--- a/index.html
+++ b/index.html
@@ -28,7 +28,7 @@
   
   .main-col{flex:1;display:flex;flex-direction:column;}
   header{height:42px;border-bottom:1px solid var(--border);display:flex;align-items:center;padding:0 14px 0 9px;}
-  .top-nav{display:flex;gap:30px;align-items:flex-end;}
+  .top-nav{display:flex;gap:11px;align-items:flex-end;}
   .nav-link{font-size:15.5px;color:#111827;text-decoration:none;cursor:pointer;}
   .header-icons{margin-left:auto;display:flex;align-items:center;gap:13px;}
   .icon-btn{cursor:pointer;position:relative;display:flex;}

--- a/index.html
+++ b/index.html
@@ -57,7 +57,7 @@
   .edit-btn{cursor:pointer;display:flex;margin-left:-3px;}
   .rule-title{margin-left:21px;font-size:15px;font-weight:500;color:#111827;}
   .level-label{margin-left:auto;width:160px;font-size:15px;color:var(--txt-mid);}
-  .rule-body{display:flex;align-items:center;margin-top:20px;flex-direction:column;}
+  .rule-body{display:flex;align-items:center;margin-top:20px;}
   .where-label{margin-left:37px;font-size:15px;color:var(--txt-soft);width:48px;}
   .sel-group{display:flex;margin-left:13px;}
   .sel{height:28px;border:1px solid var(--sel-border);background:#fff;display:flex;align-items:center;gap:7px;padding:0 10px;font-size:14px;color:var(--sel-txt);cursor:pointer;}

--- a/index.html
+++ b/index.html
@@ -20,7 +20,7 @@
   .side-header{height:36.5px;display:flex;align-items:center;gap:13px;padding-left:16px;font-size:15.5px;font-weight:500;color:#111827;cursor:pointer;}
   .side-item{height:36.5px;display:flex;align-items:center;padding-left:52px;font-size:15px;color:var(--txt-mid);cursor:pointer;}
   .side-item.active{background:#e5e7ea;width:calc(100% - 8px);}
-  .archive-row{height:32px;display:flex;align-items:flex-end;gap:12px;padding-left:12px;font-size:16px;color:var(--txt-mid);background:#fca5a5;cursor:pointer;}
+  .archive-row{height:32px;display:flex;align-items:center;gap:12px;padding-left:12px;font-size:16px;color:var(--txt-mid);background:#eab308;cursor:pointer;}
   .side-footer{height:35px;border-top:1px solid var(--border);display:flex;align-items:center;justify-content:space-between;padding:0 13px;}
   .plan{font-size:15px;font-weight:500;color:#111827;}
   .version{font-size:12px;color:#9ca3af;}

* * *

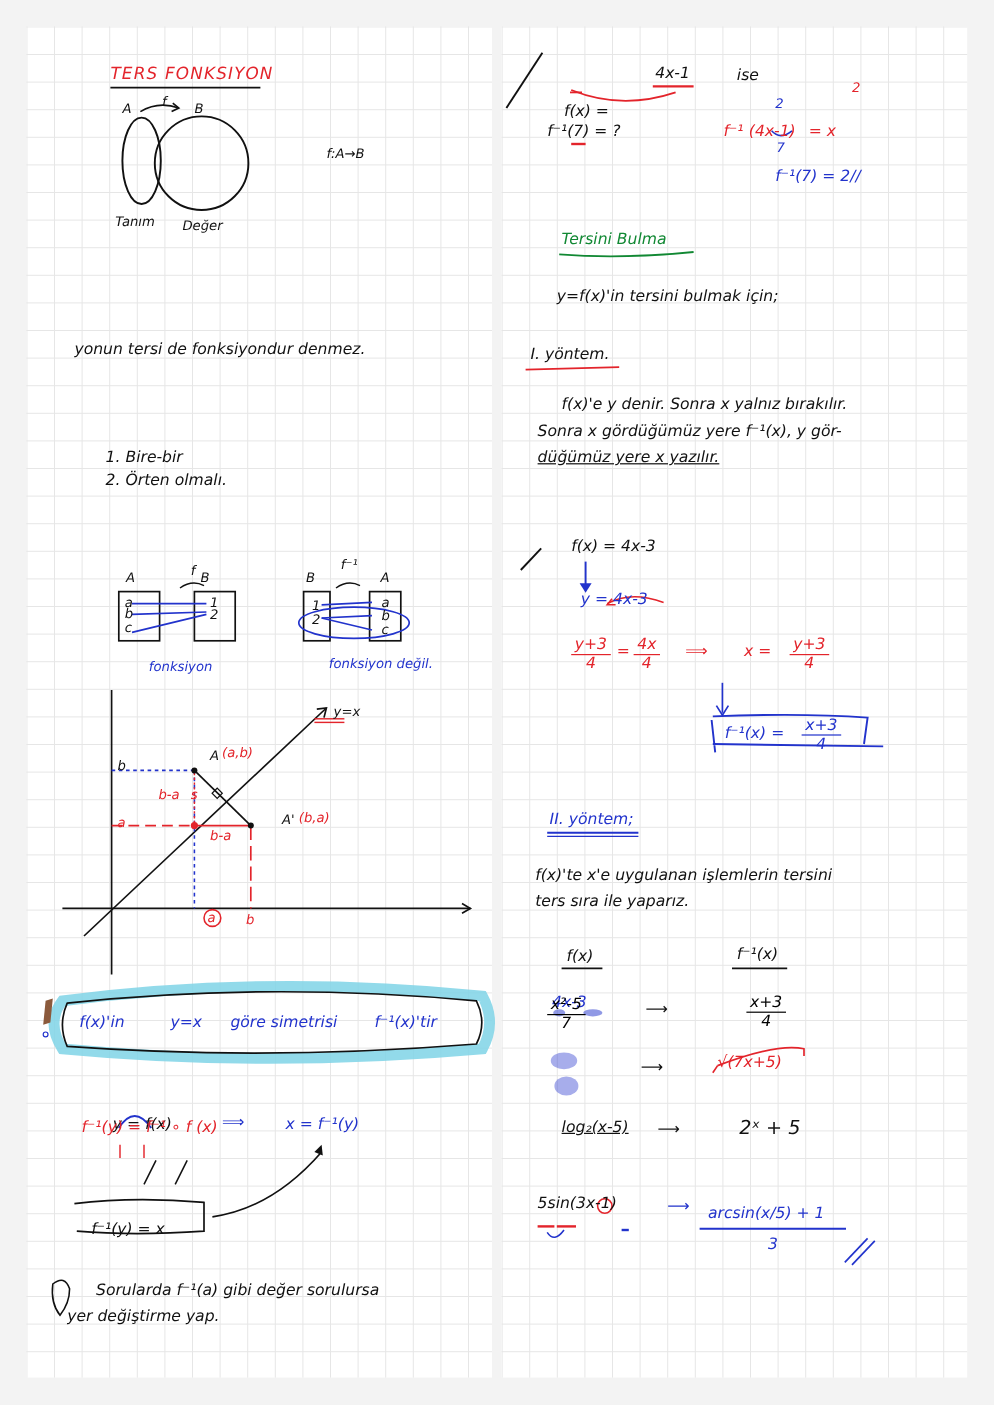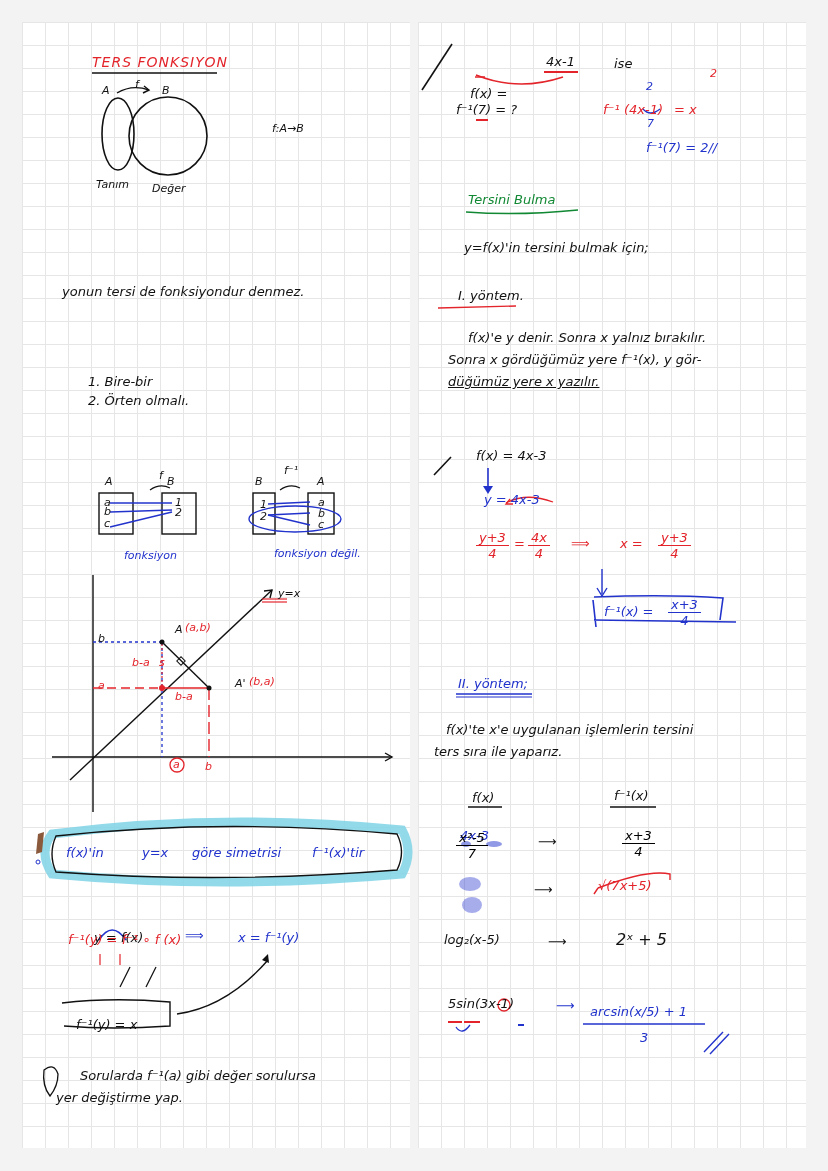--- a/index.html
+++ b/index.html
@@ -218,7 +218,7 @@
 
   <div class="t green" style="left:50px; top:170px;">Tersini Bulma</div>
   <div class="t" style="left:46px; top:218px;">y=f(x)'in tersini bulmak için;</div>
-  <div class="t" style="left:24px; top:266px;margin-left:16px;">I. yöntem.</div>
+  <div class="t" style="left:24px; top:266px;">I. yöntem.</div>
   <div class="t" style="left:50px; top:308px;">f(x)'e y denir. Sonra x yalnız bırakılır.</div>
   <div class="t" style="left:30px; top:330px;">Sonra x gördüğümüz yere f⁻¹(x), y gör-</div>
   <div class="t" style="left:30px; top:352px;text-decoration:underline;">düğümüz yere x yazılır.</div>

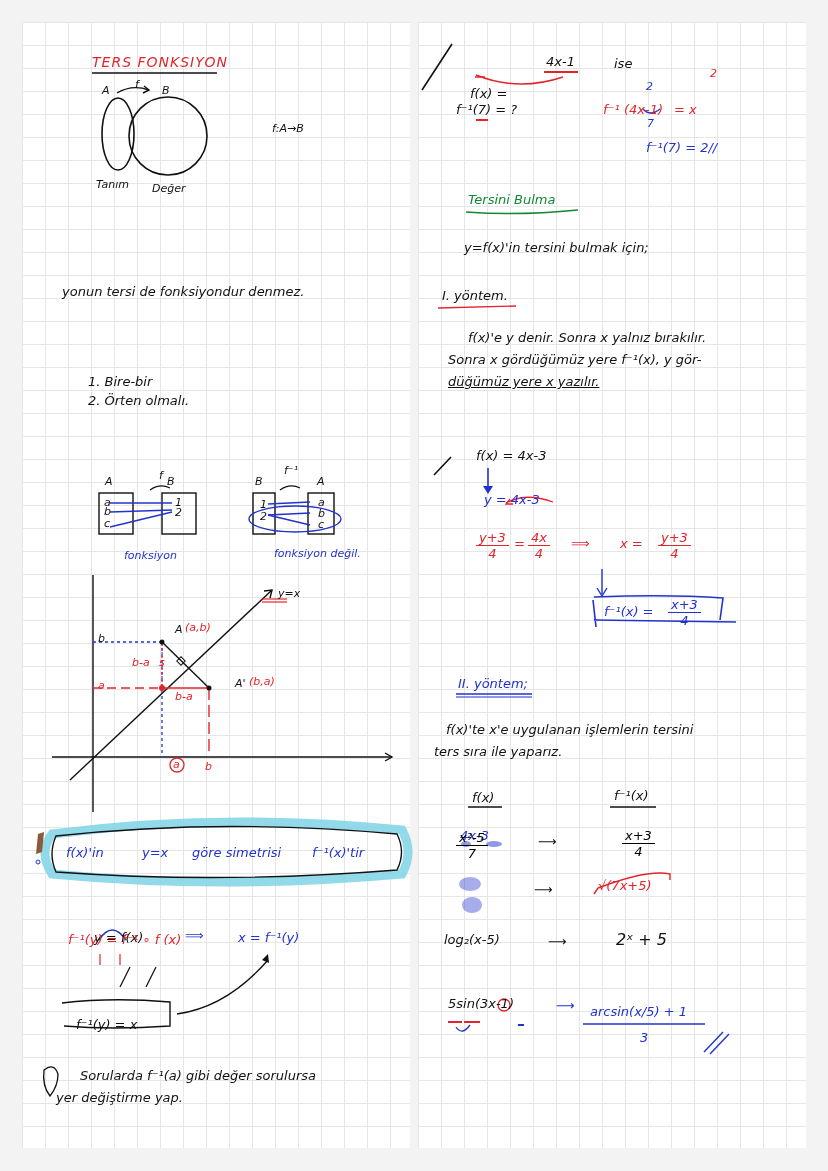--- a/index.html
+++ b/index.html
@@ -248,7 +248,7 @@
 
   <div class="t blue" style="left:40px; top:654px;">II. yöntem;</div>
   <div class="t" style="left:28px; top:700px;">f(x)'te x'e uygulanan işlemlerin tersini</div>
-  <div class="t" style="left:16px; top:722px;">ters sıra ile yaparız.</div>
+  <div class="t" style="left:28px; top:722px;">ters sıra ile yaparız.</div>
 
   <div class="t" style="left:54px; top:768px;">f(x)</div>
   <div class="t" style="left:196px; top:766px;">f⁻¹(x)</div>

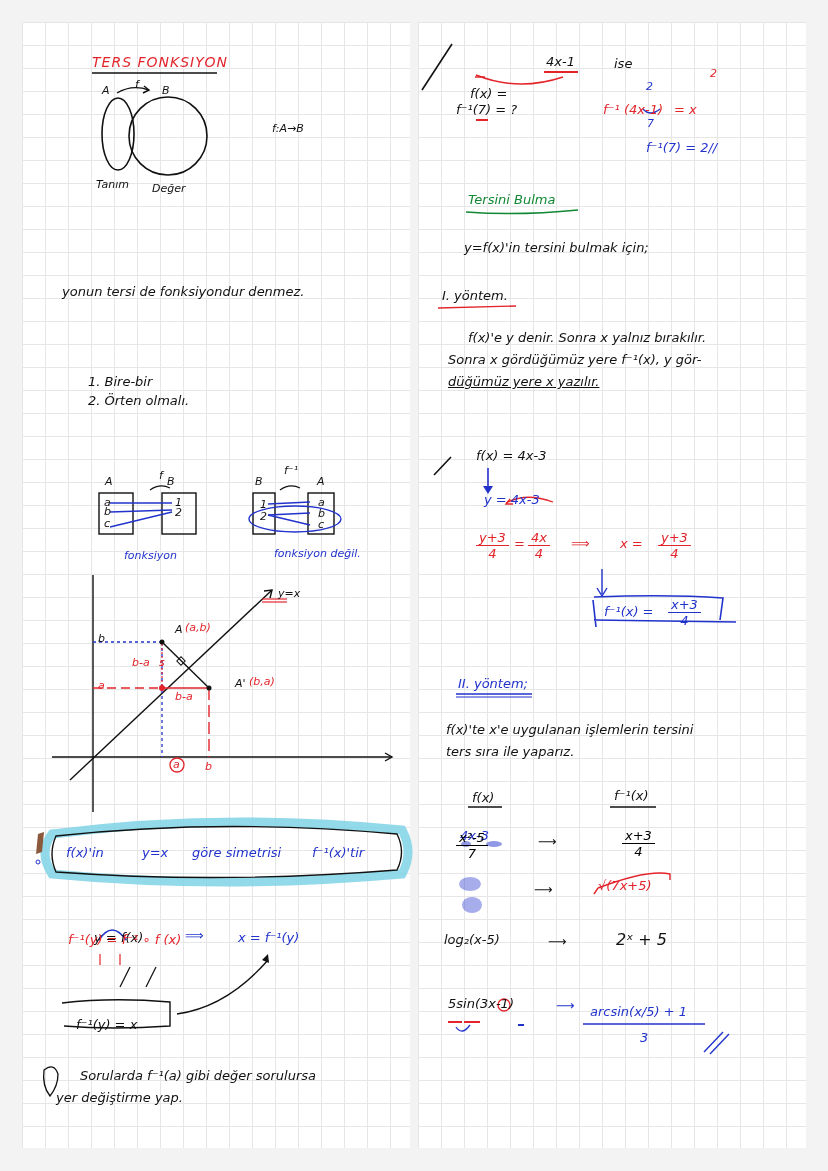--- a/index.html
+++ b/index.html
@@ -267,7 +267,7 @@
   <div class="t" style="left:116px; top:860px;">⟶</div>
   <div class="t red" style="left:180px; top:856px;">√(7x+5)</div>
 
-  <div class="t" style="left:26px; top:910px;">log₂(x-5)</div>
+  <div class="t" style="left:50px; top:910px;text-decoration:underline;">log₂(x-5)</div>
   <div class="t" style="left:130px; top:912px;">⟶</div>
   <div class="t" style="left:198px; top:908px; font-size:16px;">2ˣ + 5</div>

- **What you will do**
Among the lines above, list those that contain the word "text".

- **Written response**
   .nav-link{font-size:15.5px;color:#111827;text-decoration:none;cursor:pointer;}
   <div class="t" style="left:30px; top:352px;text-decoration:underline;">düğümüz yere x yazılır.</div>
+  <div class="t" style="left:50px; top:910px;text-decoration:underline;">log₂(x-5)</div>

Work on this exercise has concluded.